## [PROBLEM TO SOLVE]
All lines from the entries below that contain the string "none" should be copied out.

Edit tracking data
----------------
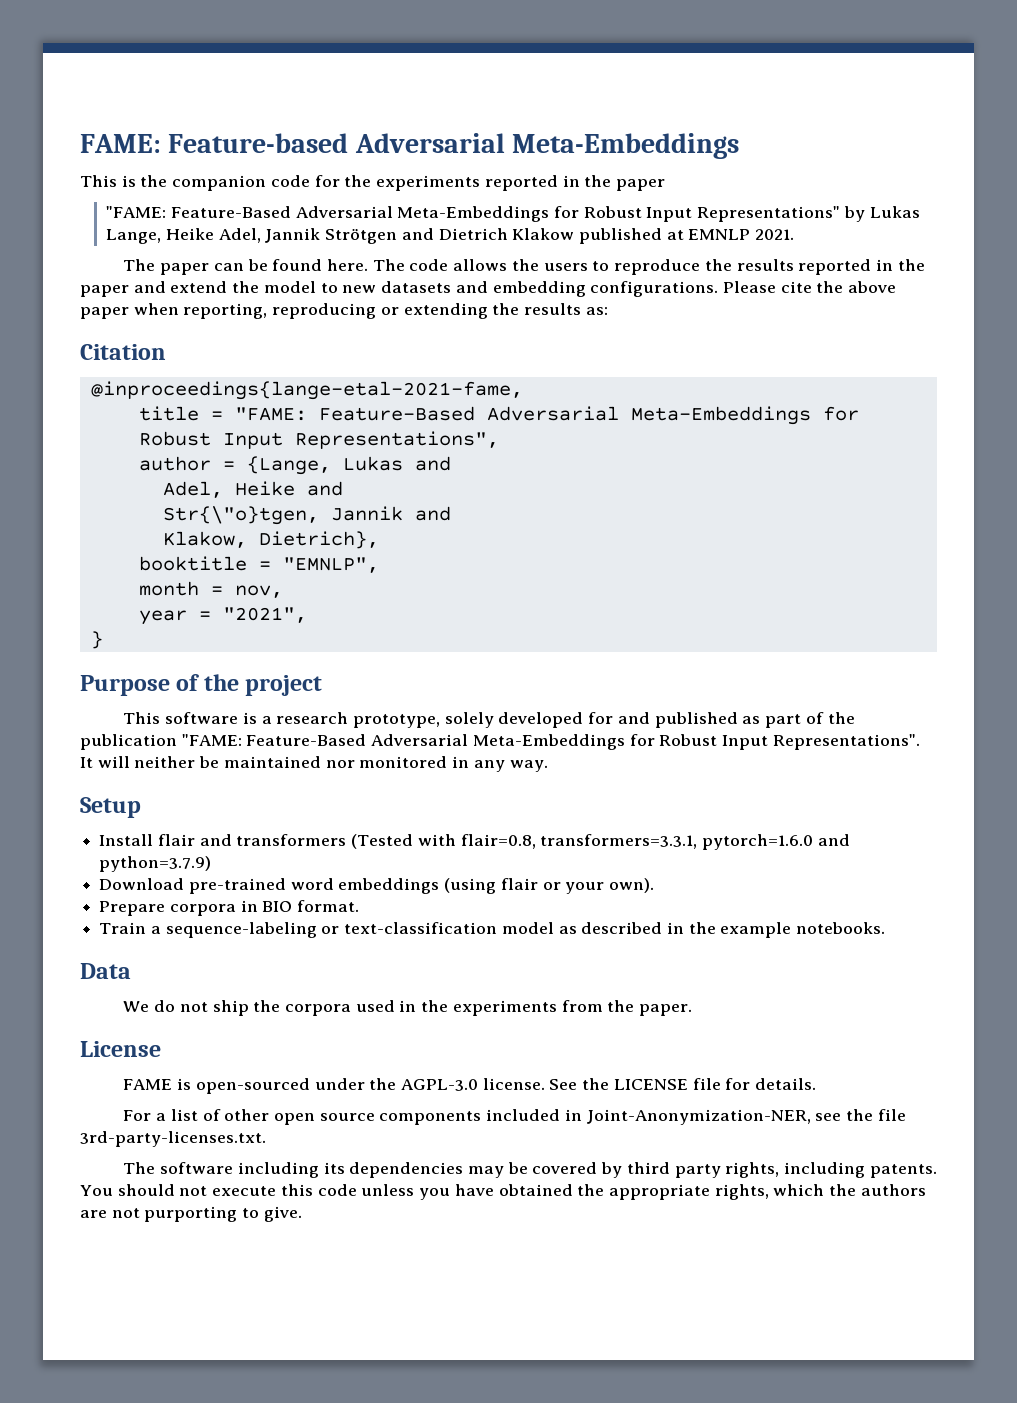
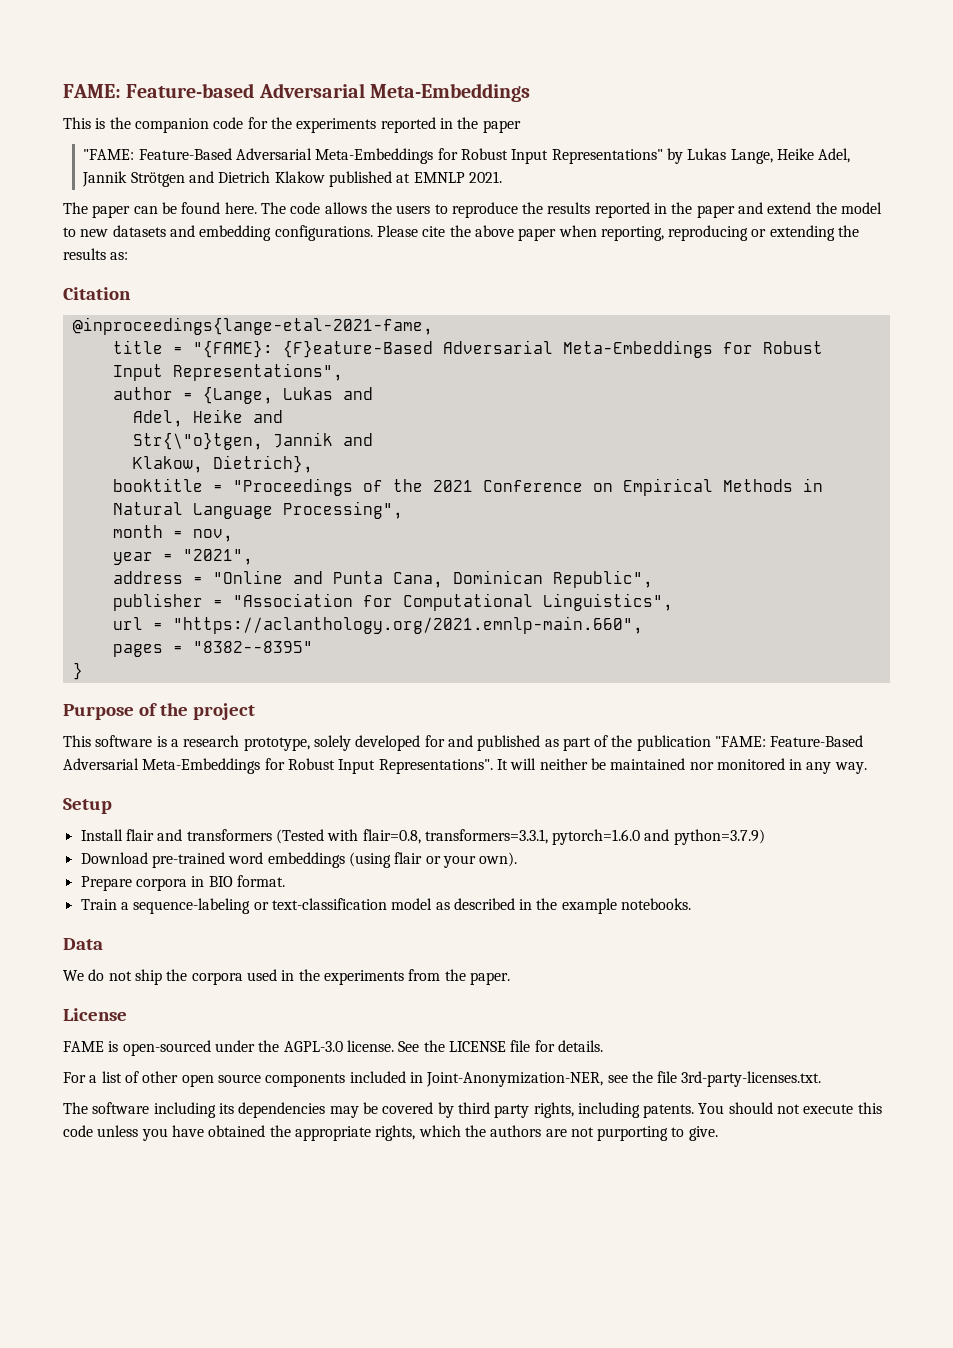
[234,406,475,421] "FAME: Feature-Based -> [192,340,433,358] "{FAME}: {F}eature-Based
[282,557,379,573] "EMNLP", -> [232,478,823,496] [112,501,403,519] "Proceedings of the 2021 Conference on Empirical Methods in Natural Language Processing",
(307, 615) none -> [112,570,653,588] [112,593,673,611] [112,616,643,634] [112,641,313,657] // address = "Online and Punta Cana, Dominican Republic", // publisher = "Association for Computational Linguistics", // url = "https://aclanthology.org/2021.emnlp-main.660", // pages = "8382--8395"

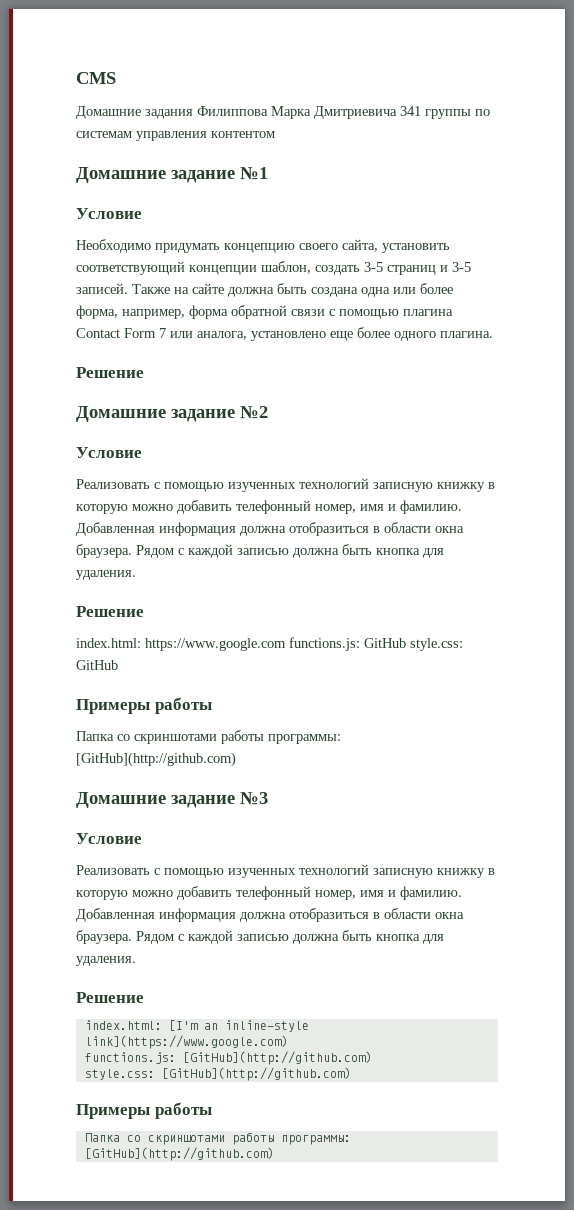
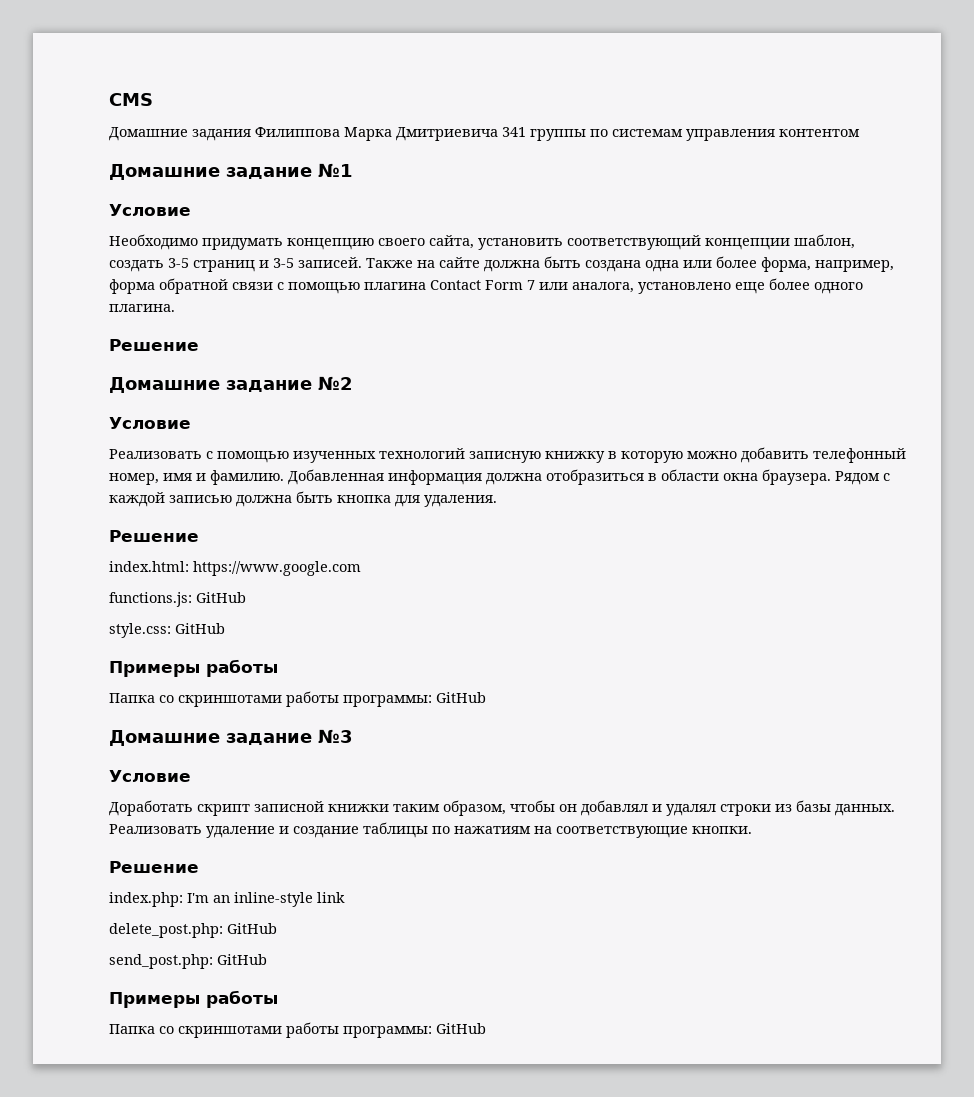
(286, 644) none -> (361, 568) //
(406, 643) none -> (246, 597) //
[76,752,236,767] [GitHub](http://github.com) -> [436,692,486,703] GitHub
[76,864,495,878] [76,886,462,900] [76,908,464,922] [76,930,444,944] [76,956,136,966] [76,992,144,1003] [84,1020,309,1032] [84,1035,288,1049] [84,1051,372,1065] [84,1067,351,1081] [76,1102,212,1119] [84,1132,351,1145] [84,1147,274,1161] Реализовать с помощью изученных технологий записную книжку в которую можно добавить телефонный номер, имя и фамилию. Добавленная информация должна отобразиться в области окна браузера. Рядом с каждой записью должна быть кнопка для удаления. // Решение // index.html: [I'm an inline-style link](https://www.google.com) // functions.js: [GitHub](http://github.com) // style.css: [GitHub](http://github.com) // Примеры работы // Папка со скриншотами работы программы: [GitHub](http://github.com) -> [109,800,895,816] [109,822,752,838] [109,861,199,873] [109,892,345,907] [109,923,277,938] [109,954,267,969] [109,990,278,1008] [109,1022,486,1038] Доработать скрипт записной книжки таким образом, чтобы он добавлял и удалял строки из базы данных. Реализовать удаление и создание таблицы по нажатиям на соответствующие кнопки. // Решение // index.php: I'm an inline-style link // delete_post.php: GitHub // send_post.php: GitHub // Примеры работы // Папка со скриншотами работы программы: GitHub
----------------
## [OUTPUT OF THE EXERCISE]
(307, 615) none -> [112,570,653,588] [112,593,673,611] [112,616,643,634] [112,641,313,657] // address = "Online and Punta Cana, Dominican Republic", // publisher = "Association for Computational Linguistics", // url = "https://aclanthology.org/2021.emnlp-main.660", // pages = "8382--8395"
(286, 644) none -> (361, 568) //
(406, 643) none -> (246, 597) //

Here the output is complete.